Fysieke interactie tussen het lipide-ingebedde alpha-helix domeinen van membraaneiwitten spelen een cruciale rol in vouwing en assemblage van membraaneiwit complexen en dynamische processen zoals transmembraan (TM) signalisatie en regulatie van celoppervlak eiwitniveaus. Begrijpen van de structurele kenmerken de associatie van een bepaalde sequenties vereist geavanceerde biofysische en biochemische analyses van TM peptide complexen. De extreme hydrofobiciteit van TM domeinen maakt ze zeer moeilijk te manipuleren met behulp van standaard peptide chemische technieken en productie van geschikte studiemateriaal blijkt vaak onbetaalbaar uitdaging. Het identificeren van de voorwaarden waaronder peptiden kan aannemen stabiele spiraalvormige conformaties en vorm complexen spontaan voegt een extra moeilijkheidsgraad. Hier wordt een procedure voor de productie van homo-of hetero-dimere TM peptide complexen uit materialen die worden uitgedrukt in E. coli, zodat opname van stabiele isotooplabels voor nucleaire magnetische resonantie (NMR) of niet-natuurlijke aminozuren voor andere toepassingen relatief goedkoop. De belangrijkste innovatie in deze methode is dat TM complexen worden geproduceerd en gezuiverd zoals covalent verbonden (disulfide-verknoopte) samenstellingen die vormen stabiele, homogene en stoichiometrische structuren na reconstitutie in detergent, lipide of andere membraan-mimetische materiaal. We presenteren ook zorgvuldig geoptimaliseerde procedures voor expressie en zuivering die evenzeer van toepassing of het produceren van een TM-domeinen of verknoopt complexen en geven advies voor de aanpassing van deze methoden om nieuwe TM sequenties.

Introduction

Dit protocol gegevens een procedure we hebben ontwikkeld om disulfide-gestabiliseerde complexen van transmembraan (TM) peptiden voor structurele studies met oplossing NMR produceren. De procedure maakt gebruik van de robuuste expressie geboden door de ΔtrpLE1413 fusiesysteem (zie hieronder) en kunnen TM peptide complexen gedefinieerde samenstelling worden gegenereerd met behulp van geavanceerde stabiele isotopen labeltechnieken voor moderne multi-dimensionale NMR experimenten. Wij hebben gebruik gemaakt van deze technieken naar verschillende NMR structuren die belangrijke nieuwe informatie over hoe lymfocyt-activerende immunoreceptors zijn opgebouwd uit meerdere membraan eiwitsubeenheden door interacties tussen de TM-domeinen (recent beoordeeld in 1) geopenbaard te bepalen. Deze technieken zijn van toepassing op vele andere membraaneiwit systemen alsmede diverse downstream analysemethoden naast oplossing NMR. Terwijl de hier gegeven voorbeeld maakt gebruik van inheemse cysteïnerestenom een ​​complex dat de natuurlijk disulfide-gebonden eiwit nabootst, het ontwerp is ook geschikt voor het maken van kunstmatige disulfide bindingen met complexen die normaal worden bijeengehouden door zwakkere niet-covalente interacties, zoals homo-en hetero-dimere TM complexen stabiliseren epidermale groeifactor receptor (EGFR)-familie eiwitten 2-4 of heterodimere αβ integrine complexen 5,6.

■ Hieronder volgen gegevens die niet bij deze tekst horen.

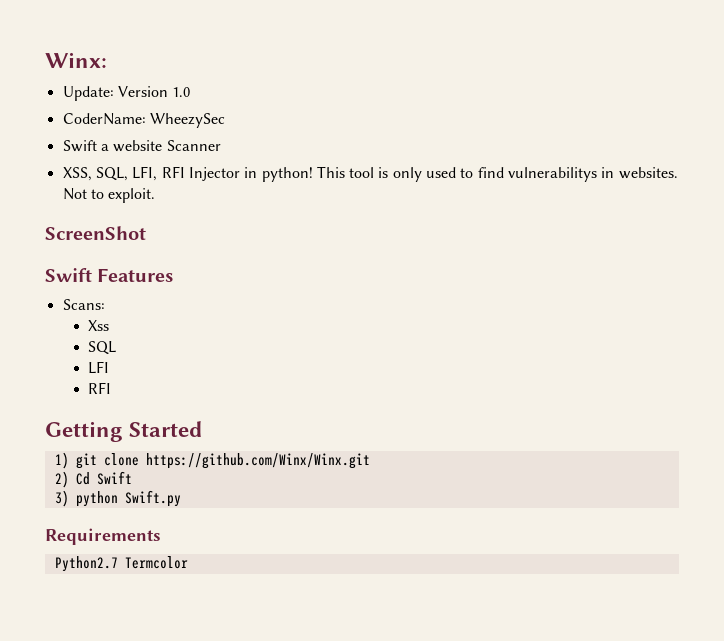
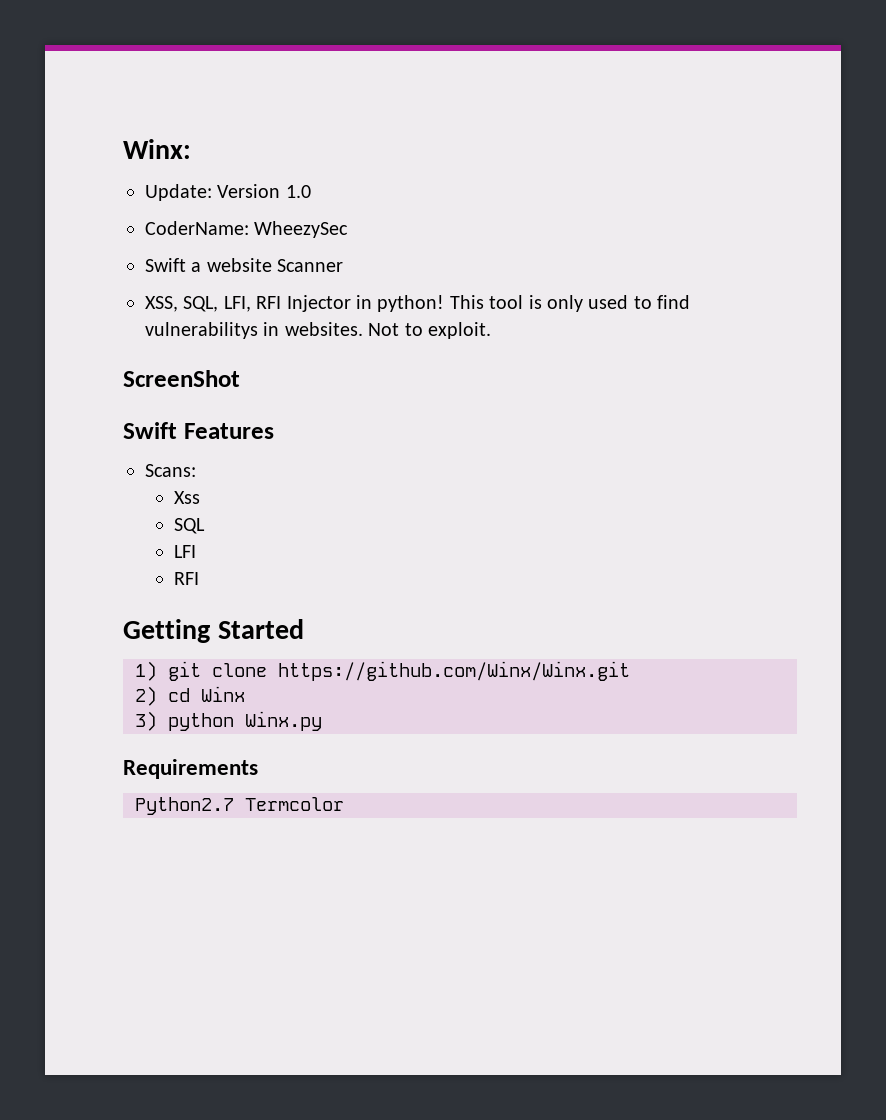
- 2) Cd Swift
+ 2) cd Winx
- 3) python Swift.py
+ 3) python Winx.py

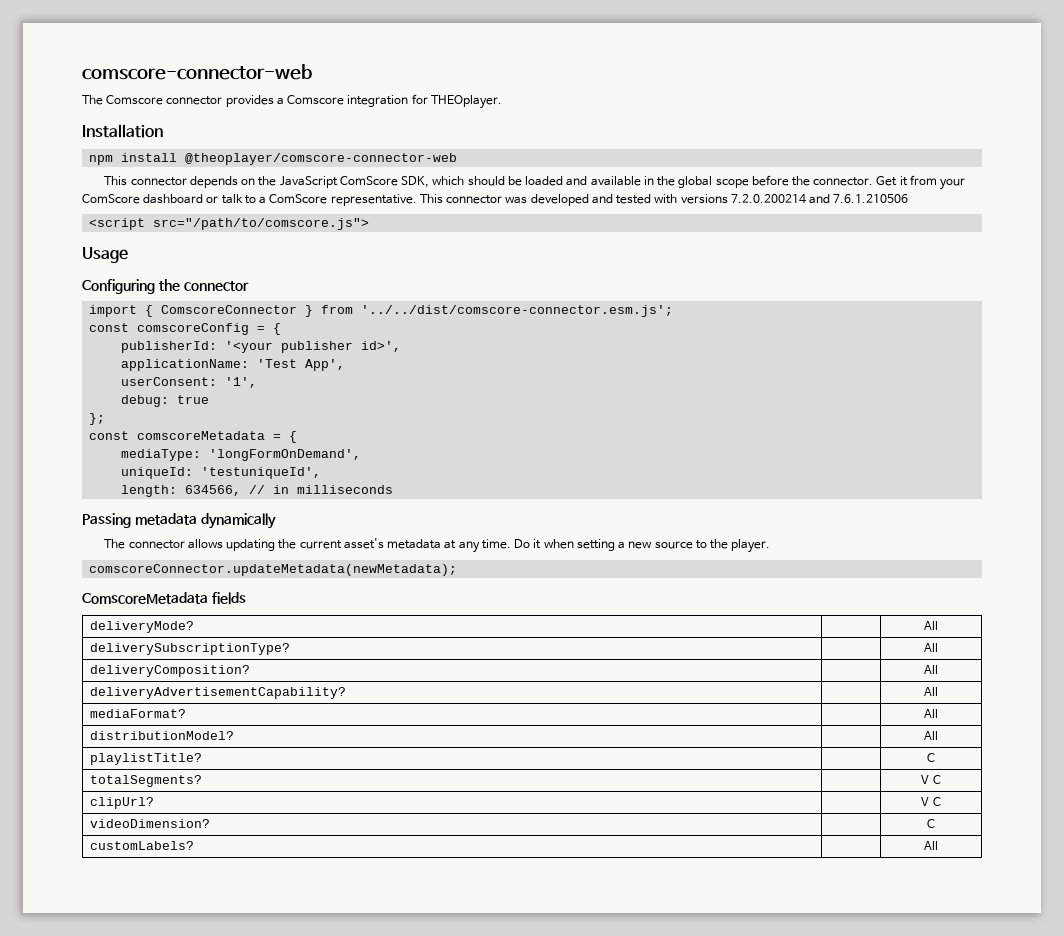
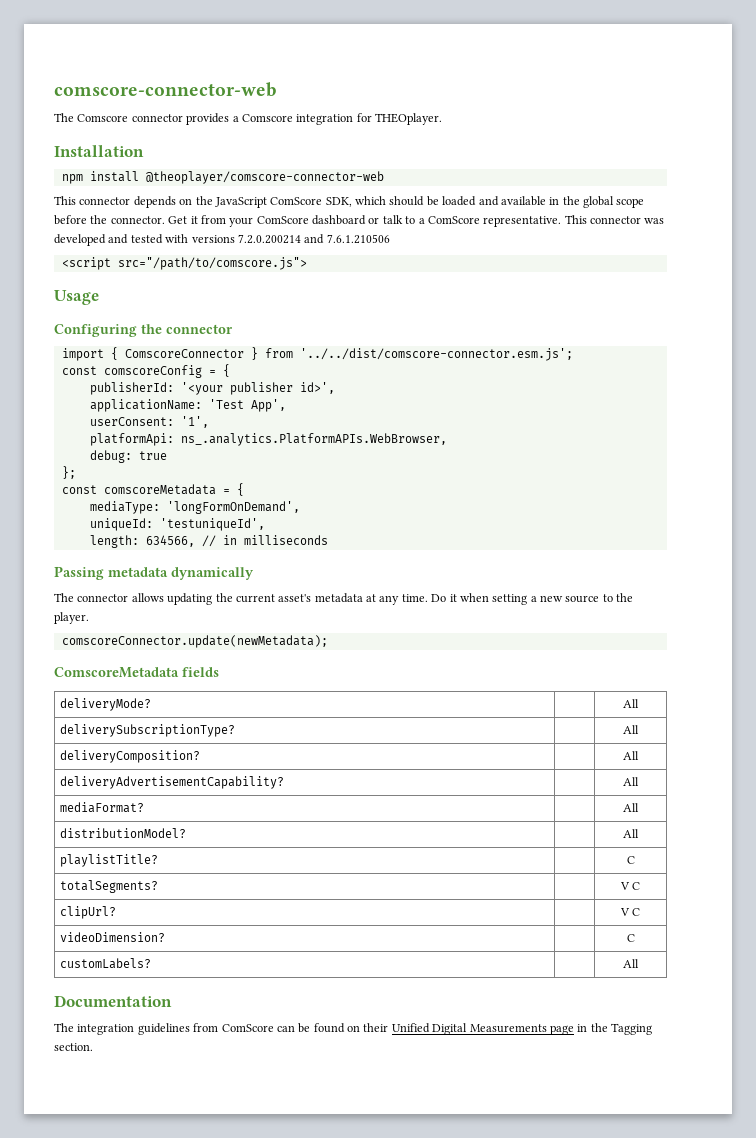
+ platformApi: ns_.analytics.PlatformAPIs.WebBrowser,
- comscoreConnector.updateMetadata(newMetadata);
+ comscoreConnector.update(newMetadata);
+ Documentation
+ The integration guidelines from ComScore can be found on their Unified Digital Measurements page in the Tagging section.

Zeer hydrofoob peptide sequenties zoals die afgeleid van de lipide dubbellaag omspannende delen van TM eiwitten zijn bijzonder moeilijk onderwerpen voor biochemische en biofysische studies. Behalve zeer moeilijk te manipuleren met behulp van standaard eiwitten en peptiden chemische technieken, ze zijn vaak toxisch voor cellen en zijn daarom moeilijk recombinant produceren. We 7,8 en anderen negen-elf hebben gehad groot succes uitdrukken zulke moeilijke peptidesequenties in bacteriën als in-frame carboxyterminalefusies met een aangepaste versie van de ΔtrpLE1413 sequentie afgeleid uit de E. coli trp operon 12. De ~ 13 kDa trpLE polypeptide gecodeerd door deze sequentie worden geproduceerd met hoge niveaus onder een T7 promoter en geheel gelokaliseerd insluitingslichamen waar problemen inzake toxiciteit en / of instabiliteit worden omzeild. Wijziging van de sequentie door toevoeging van een amino-terminale histidine tag 9-13 en eliminatie van interne methionine en cysteine ​​residuen van de sequentie 14 trpLE toegestaan ​​trpLE-peptide fusies gezuiverd worden door metaal-ion affiniteitschromatografie en geknipt met cyanogeenbromide (CNBr ) om de gewenste peptidesequentie vrij. We hebben met succes gebruikt dit systeem om de meer dan een dozijn verschillende sequenties als trpLE fusies die membraaneiwit fragmenten die maar liefst vier TM-domeinen bevatten uiten (7,8 en niet gepubliceerde resultaten, zie ook DISCUSSIE sectie).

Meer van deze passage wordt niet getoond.